Titanic Comes Within Reach in WHOI Presentation

Bill Lange and Evan Kovacs take a moment away from their analysis of the Titanic wreck site at the Woods Hole Oceanographic Institution's Advanced Imaging and Visualization Lab .
ELISE HUGUS - Bill Lange and Evan Kovacs take a moment away from their analysis of the Titanic wreck site at the Woods Hole Oceanographic Institution's Advanced Imaging and Visualization Lab .

For over 100 years, the RMS Titanic languished at the bottom of the North Atlantic, but has never faded from our cultural consciousness. Now, 27 years after Woods Hole Oceanographic scientists brought back the first images of the wreck, over 700 people got an unprecedented look at the famous ship at last Saturday's "Titanic in 3-D" event at WHOI.

Wearing special 3D glasses, images from 4,000 meters below the surface appeared to pop off the screen in a packed auditorium. The dome of the Titanic’s grand staircase, half buried in the sand, unused emergency flares, and the ship’s whistles, lay virtually exposed for the first time.

Gathered during a 2010 expedition funded by Premier Exhibitions (the parent company of RMS Titanic Inc., which has rights to salvage the wreck), WHOI technicians and engineers used two Remus 6000 autonomous underwater vehicles from the Waitt Institute and converted a tethered remotely operated vehicle (ROV) from Phoenix International into a robot capable of capturing extremely high definition 3-D images and acoustic data underwater.

As Bill Lange, director of WHOI’s Advanced Imaging and Visualization Laboratory explained, the ROV was outfitted with eight custom high-definition cameras, which allowed the shipboard operators to switch between recording modes without retrieving the vehicle, a crucial time-saver.

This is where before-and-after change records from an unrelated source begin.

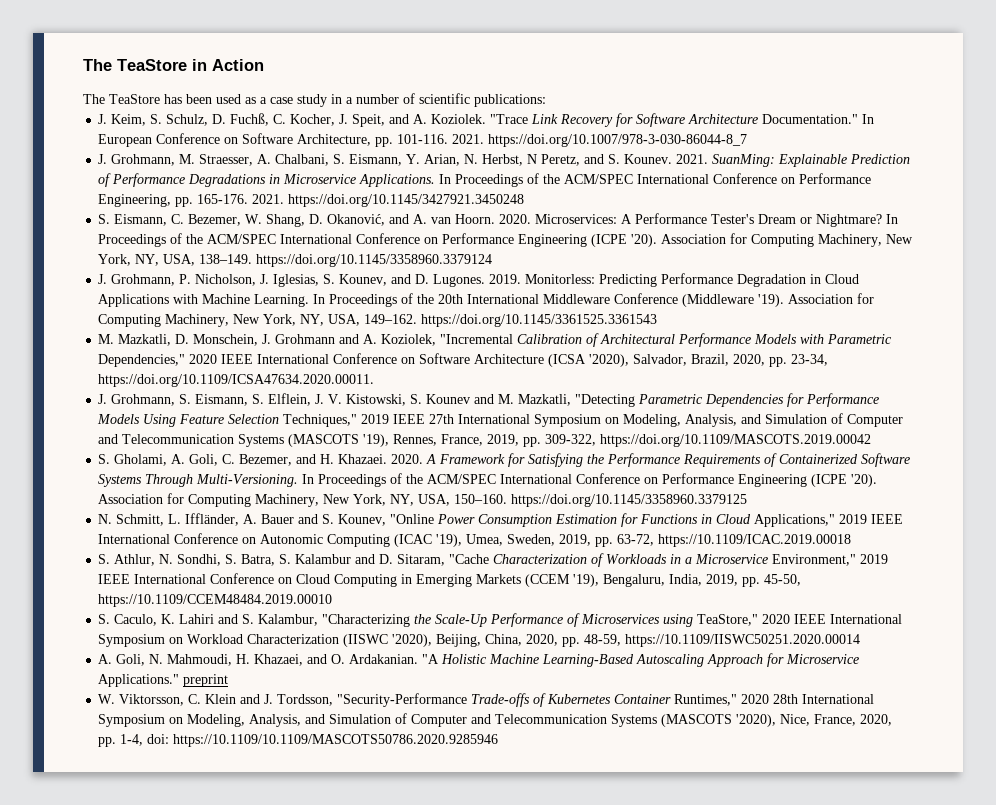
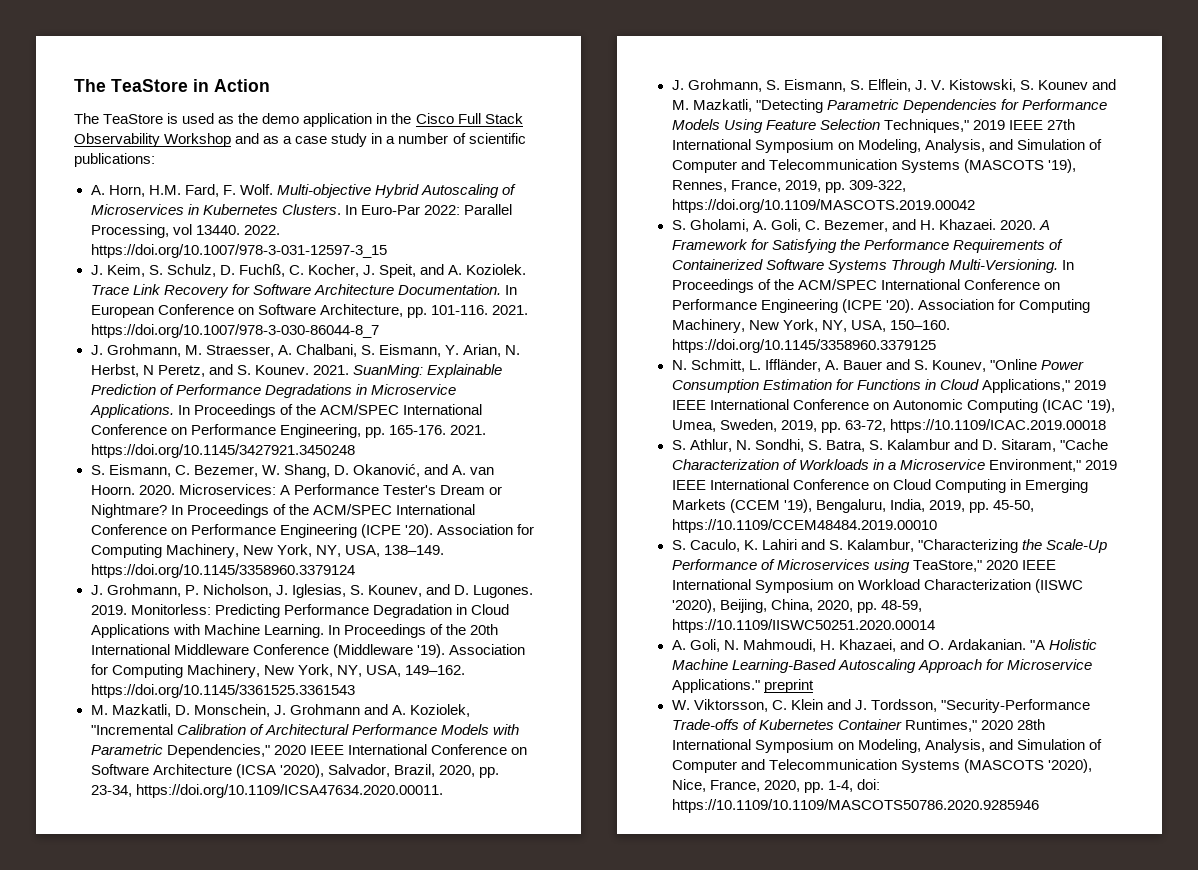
- The TeaStore has been used as a case study in a number of scientific publications:
+ The TeaStore is used as the demo application in the Cisco Full Stack Observability Workshop and as a case study in a number of scientific publications:
+ A. Horn, H.M. Fard, F. Wolf. Multi-objective Hybrid Autoscaling of Microservices in Kubernetes Clusters. In Euro-Par 2022: Parallel Processing, vol 13440. 2022. https://doi.org/10.1007/978-3-031-12597-3_15
- "Trace Link Recovery for Software Architecture Documentation."
+ Trace Link Recovery for Software Architecture Documentation.

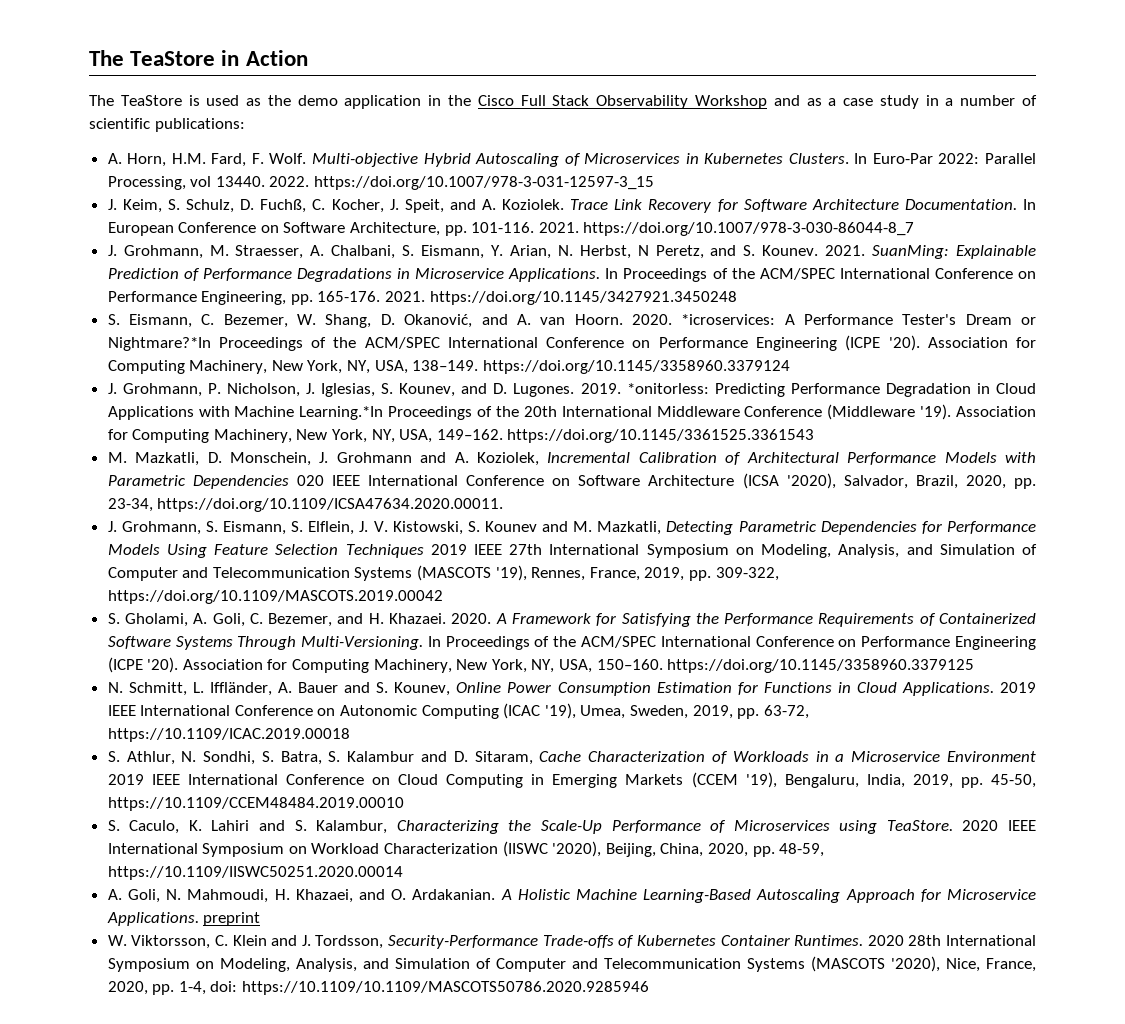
- Microservices: A Performance Tester's Dream or Nightmare? In Proceedings of the ACM/SPEC International Conference on Performance Engineering (ICPE '20).
+ *icroservices: A Performance Tester's Dream or Nightmare?*In Proceedings of the ACM/SPEC International Conference on Performance Engineering (ICPE '20).
- Monitorless: Predicting Performance Degradation in Cloud Applications with Machine Learning. In Proceedings of the 20th International Middleware Conference (Middleware '19).
+ *onitorless: Predicting Performance Degradation in Cloud Applications with Machine Learning.*In Proceedings of the 20th International Middleware Conference (Middleware '19).
- M. Mazkatli, D. Monschein, J. Grohmann and A. Koziolek, "Incremental Calibration of Architectural Performance Models with Parametric Dependencies," 2020 IEEE International Conference on Software Architecture (ICSA '2020), Salvador, Brazil, 2020, pp. 23-34, https://doi.org/10.1109/ICSA47634.2020.00011.
+ M. Mazkatli, D. Monschein, J. Grohmann and A. Koziolek, Incremental Calibration of Architectural Performance Models with Parametric Dependencies 020 IEEE International Conference on Software Architecture (ICSA '2020), Salvador, Brazil, 2020, pp. 23-34, https://doi.org/10.1109/ICSA47634.2020.00011.
- J. Grohmann, S. Eismann, S. Elflein, J. V. Kistowski, S. Kounev and M. Mazkatli, "Detecting Parametric Dependencies for Performance Models Using Feature Selection Techniques," 2019 IEEE 27th International Symposium on Modeling, Analysis, and Simulation of Computer and Telecommunication Systems (MASCOTS '19), Rennes, France, 2019, pp. 309-322, https://doi.org/10.1109/MASCOTS.2019.00042
+ J. Grohmann, S. Eismann, S. Elflein, J. V. Kistowski, S. Kounev and M. Mazkatli, Detecting Parametric Dependencies for Performance Models Using Feature Selection Techniques 2019 IEEE 27th International Symposium on Modeling, Analysis, and Simulation of Computer and Telecommunication Systems (MASCOTS '19), Rennes, France, 2019, pp. 309-322, https://doi.org/10.1109/MASCOTS.2019.00042
- N. Schmitt, L. Iffländer, A. Bauer and S. Kounev, "Online Power Consumption Estimation for Functions in Cloud Applications," 2019 IEEE International Conference on Autonomic Computing (ICAC '19), Umea, Sweden, 2019, pp. 63-72, https://10.1109/ICAC.2019.00018
+ N. Schmitt, L. Iffländer, A. Bauer and S. Kounev, Online Power Consumption Estimation for Functions in Cloud Applications. 2019 IEEE International Conference on Autonomic Computing (ICAC '19), Umea, Sweden, 2019, pp. 63-72, https://10.1109/ICAC.2019.00018
- S. Athlur, N. Sondhi, S. Batra, S. Kalambur and D. Sitaram, "Cache Characterization of Workloads in a Microservice Environment," 2019 IEEE International Conference on Cloud Computing in Emerging Markets (CCEM '19), Bengaluru, India, 2019, pp. 45-50, https://10.1109/CCEM48484.2019.00010
+ S. Athlur, N. Sondhi, S. Batra, S. Kalambur and D. Sitaram, Cache Characterization of Workloads in a Microservice Environment 2019 IEEE International Conference on Cloud Computing in Emerging Markets (CCEM '19), Bengaluru, India, 2019, pp. 45-50, https://10.1109/CCEM48484.2019.00010
- S. Caculo, K. Lahiri and S. Kalambur, "Characterizing the Scale-Up Performance of Microservices using TeaStore," 2020 IEEE International Symposium on Workload Characterization (IISWC '2020), Beijing, China, 2020, pp. 48-59, https://10.1109/IISWC50251.2020.00014
+ S. Caculo, K. Lahiri and S. Kalambur, Characterizing the Scale-Up Performance of Microservices using TeaStore. 2020 IEEE International Symposium on Workload Characterization (IISWC '2020), Beijing, China, 2020, pp. 48-59, https://10.1109/IISWC50251.2020.00014
- "A Holistic Machine Learning-Based Autoscaling Approach for Microservice Applications." preprint
+ A Holistic Machine Learning-Based Autoscaling Approach for Microservice Applications. preprint
- W. Viktorsson, C. Klein and J. Tordsson, "Security-Performance Trade-offs of Kubernetes Container Runtimes," 2020 28th International Symposium on Modeling, Analysis, and Simulation of Computer and Telecommunication Systems (MASCOTS '2020), Nice, France, 2020, pp. 1-4, doi: https://10.1109/10.1109/MASCOTS50786.2020.9285946
+ W. Viktorsson, C. Klein and J. Tordsson, Security-Performance Trade-offs of Kubernetes Container Runtimes. 2020 28th International Symposium on Modeling, Analysis, and Simulation of Computer and Telecommunication Systems (MASCOTS '2020), Nice, France, 2020, pp. 1-4, doi: https://10.1109/10.1109/MASCOTS50786.2020.9285946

Despite poor visibility due to hurricanes and strong currents, the vehicle brought back images that had never been seen before, including sections of the bow and the area where the iceberg made its fateful impact.

The crew’s main goal was to “produce a better map” of the wreck site since its last survey in 1986, said Lange. With three vehicles deployed over a three- by five-mile area, the team gathered as much sonar and optical data as possible, analyzing the data each night to decide the course of the next day’s survey.

From bow to stern

The images gave Titanic experts the first hard evidence of where the iceberg made impact and how it made its descent, Lange said. Overlaying optical imagery on a replica of the ship, the researchers determined that the bow remained “relatively intact” as it slipped beneath the surface, and put to rest a theory that the ship had broken up into three pieces rather than two.

Stitching 2,500 to 3,000 high resolution images together into each “optical mosaic” gave the public its first glimpse of the wreck site in astonishing detail. Showing rarely-seen top and side views of the keel, stern and bow, Lange also pointed out a small crab among the “rusticles” adorning the ship.

“Underwater images of this quality have never been produced before,” he said. “Our computers were having a hard time handling the file sizes we were working on.”

Though less visually stimulating, the sonar data gave researchers clues about what they could not see.

“By better understanding the sediment [we can figure out if] we are seeing everything,” said James Delgado, director of maritime heritage for the National Oceanic and Atmospheric Administration’s Office of National Marine Sanctuaries and chief scientist on the expedition. “The answer is yes. There was very little buried.”

A Titanic legacy

Beyond the “wow” factor, which echoed around the room throughout the presentation, the applications of Titanic research and deep-sea imaging extend from the ocean depths to the far reaches of outer space, said Lange.

Understanding how a brush with an iceberg could bring down an “unsinkable” ship may also help make modern seafaring safer, said Delgado.

Studying the Titanic also adds to understanding of how metals break down in the ocean. Comparing images of the wreck in 1986 with those from 2010 “can teach us a lot about what happens at heritage and maritime legacy sites around the world,” Lange said.

An average of 10 “super-tankers” sink each year, he added, littering the ocean with debris and potentially toxic waste.

“There are wrecks all over the planet in various states of decay,” said David Conlin, the chief of the National Park Service’s Submerged Resources Center. “Titanic is part of a much larger story about pollution.”

An image of modern-day trash among Titanic wreckage drew murmurs from the audience. “It’s not just [a question of], ‘Why is there a plastic cup on the Titanic,’” said Delgado. “It’s, ‘Why is it in the ocean at all?’ When we dump things like that beer can or more toxic waste, it’s not just a disservice to the ocean, it’s a disservice to our common history.”

But now with a new, improved map of where the Titanic is located, a voluntary no-dumping zone has been established in the area, said Conlin, “the first international marine protection area in the open ocean.”